= Work instructions =
Working from the records below, return word for word the line that contains "text-align: center;" and each line after it, ending with the last. Skip all pictures.

BEGIN Given data

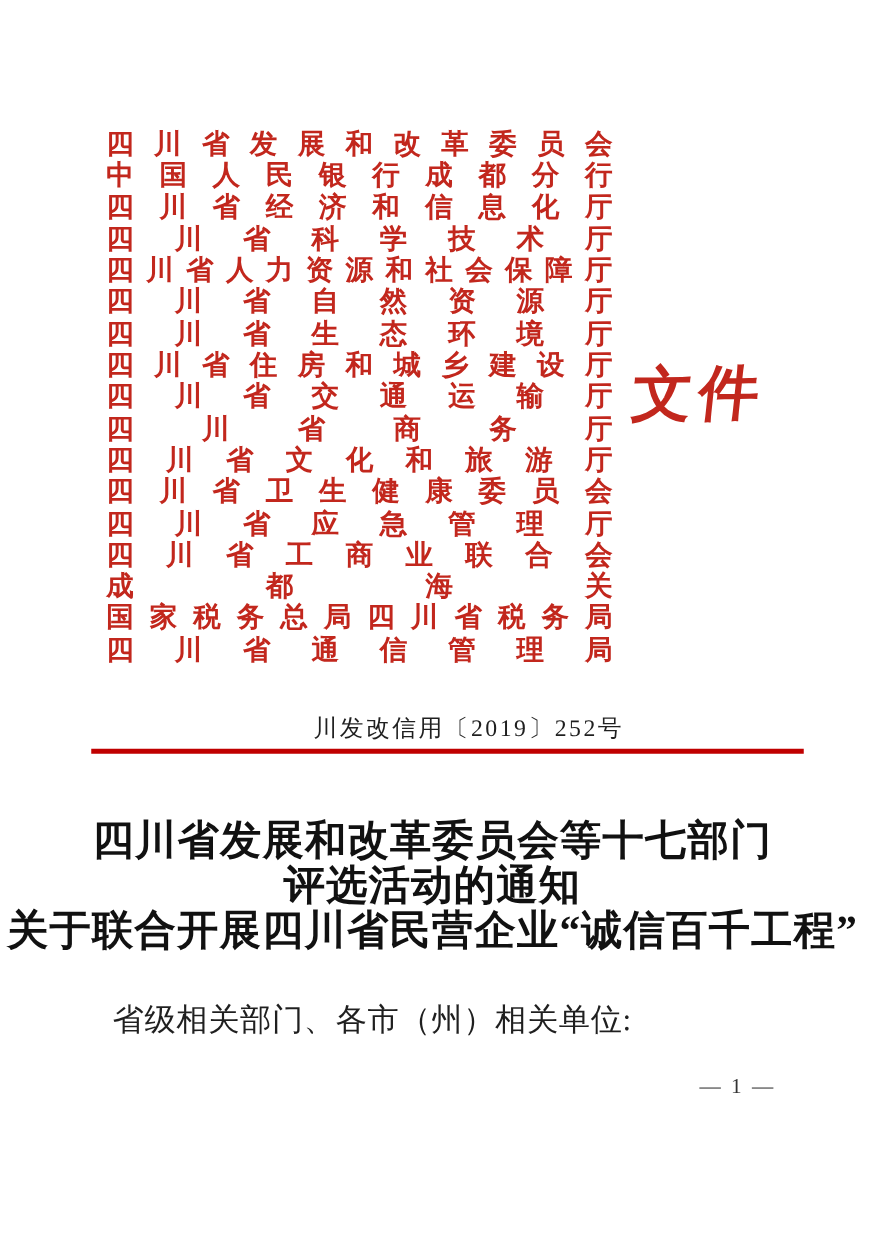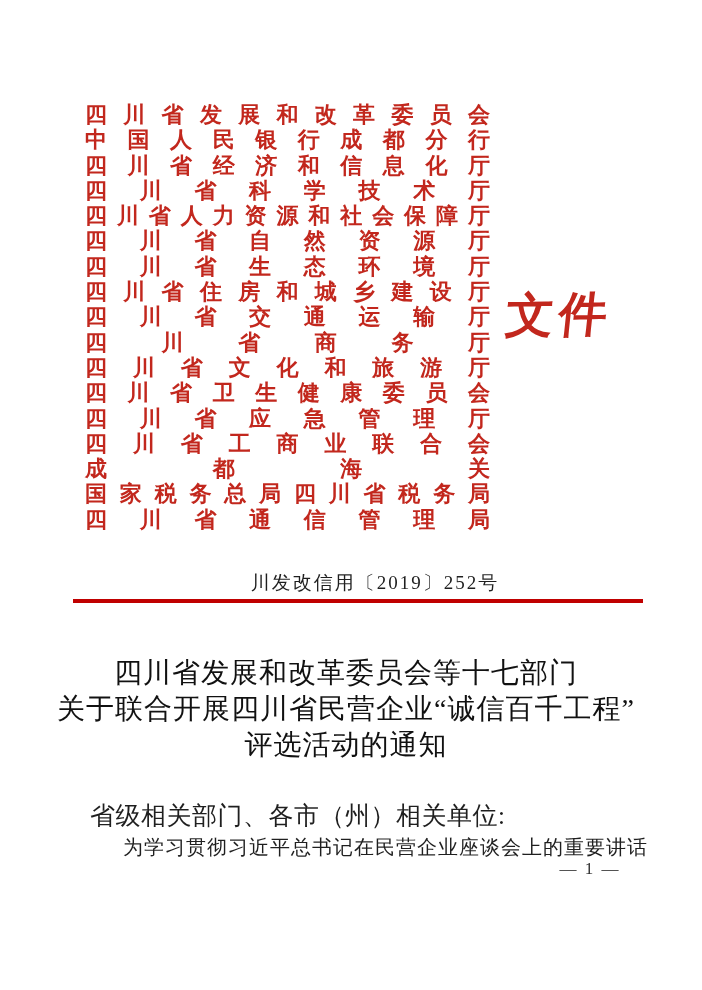--- a/index.html
+++ b/index.html
@@ -69,8 +69,8 @@
     left: 0;
     width: 692px;
     text-align: center;
-    font-size: 28px;
-    font-weight: normal;
+    font-size: 33px;
+    font-weight: bold;
     line-height: 36px;
     color: #111;
     letter-spacing: 1px;

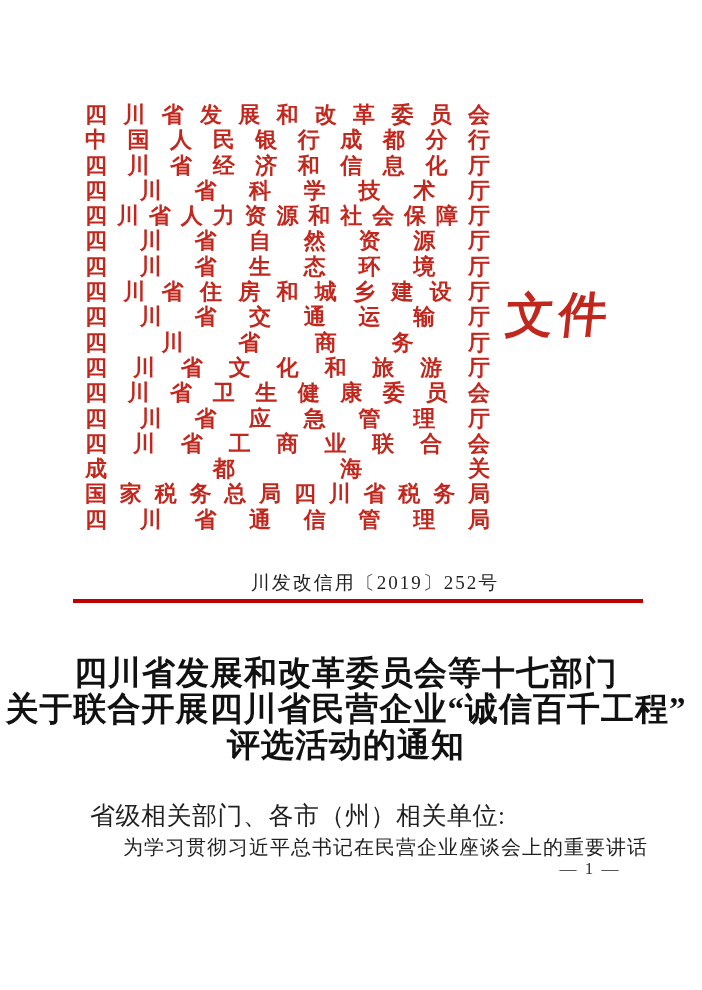--- a/index.html
+++ b/index.html
@@ -310,8 +310,8 @@
 
   <div class="title">
     <div>四川省发展和改革委员会等十七部门</div>
+    <div>评选活动的通知</div>
     <div>关于联合开展四川省民营企业“诚信百千工程”</div>
-    <div>评选活动的通知</div>
   </div>
 
   <div class="salutation">省级相关部门、各市（州）相关单位:</div>

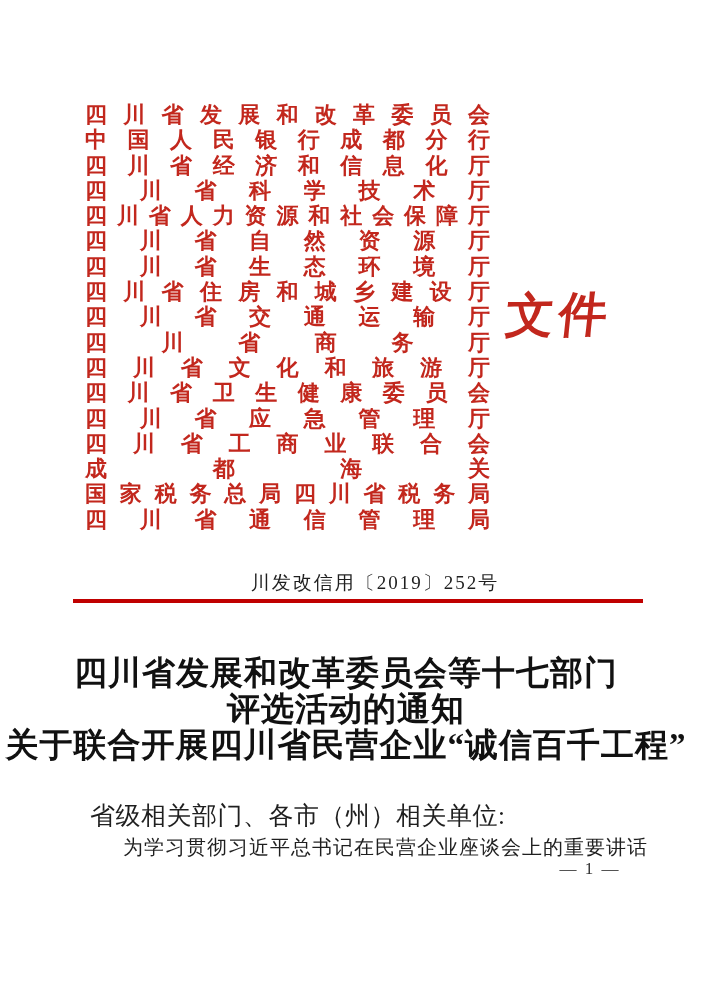--- a/index.html
+++ b/index.html
@@ -316,7 +316,6 @@
 
   <div class="salutation">省级相关部门、各市（州）相关单位:</div>
 
-  <div class="paragraph">为学习贯彻习近平总书记在民营企业座谈会上的重要讲话</div>
 
   <div class="page-number">— 1 —</div>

END Given data

= Task solution =
     text-align: center;
-    font-size: 28px;
-    font-weight: normal;
+    font-size: 33px;
+    font-weight: bold;
     line-height: 36px;
     color: #111;
     letter-spacing: 1px;

--- a/index.html
+++ b/index.html
@@ -310,8 +310,8 @@
 
   <div class="title">
     <div>四川省发展和改革委员会等十七部门</div>
+    <div>评选活动的通知</div>
     <div>关于联合开展四川省民营企业“诚信百千工程”</div>
-    <div>评选活动的通知</div>
   </div>
 
   <div class="salutation">省级相关部门、各市（州）相关单位:</div>

--- a/index.html
+++ b/index.html
@@ -316,7 +316,6 @@
 
   <div class="salutation">省级相关部门、各市（州）相关单位:</div>
 
-  <div class="paragraph">为学习贯彻习近平总书记在民营企业座谈会上的重要讲话</div>
 
   <div class="page-number">— 1 —</div>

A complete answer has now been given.